**Work task:** Write out exactly the line containing "[734,159,854,172] I can" along with each line that follows it in the records below, and no others.
#### Material supplied ####
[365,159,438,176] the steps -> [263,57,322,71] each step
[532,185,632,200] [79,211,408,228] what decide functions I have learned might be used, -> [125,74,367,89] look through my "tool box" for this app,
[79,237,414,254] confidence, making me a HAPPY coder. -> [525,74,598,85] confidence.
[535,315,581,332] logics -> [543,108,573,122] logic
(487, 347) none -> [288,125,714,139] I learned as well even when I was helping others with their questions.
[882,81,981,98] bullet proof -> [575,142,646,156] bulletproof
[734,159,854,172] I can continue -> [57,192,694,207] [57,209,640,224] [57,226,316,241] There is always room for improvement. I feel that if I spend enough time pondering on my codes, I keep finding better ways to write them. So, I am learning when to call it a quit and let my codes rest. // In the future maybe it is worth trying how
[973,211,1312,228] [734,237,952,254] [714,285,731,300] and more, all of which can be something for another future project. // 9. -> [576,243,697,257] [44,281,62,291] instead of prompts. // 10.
####
**Solved exercise:**
[734,159,854,172] I can continue -> [57,192,694,207] [57,209,640,224] [57,226,316,241] There is always room for improvement. I feel that if I spend enough time pondering on my codes, I keep finding better ways to write them. So, I am learning when to call it a quit and let my codes rest. // In the future maybe it is worth trying how
[973,211,1312,228] [734,237,952,254] [714,285,731,300] and more, all of which can be something for another future project. // 9. -> [576,243,697,257] [44,281,62,291] instead of prompts. // 10.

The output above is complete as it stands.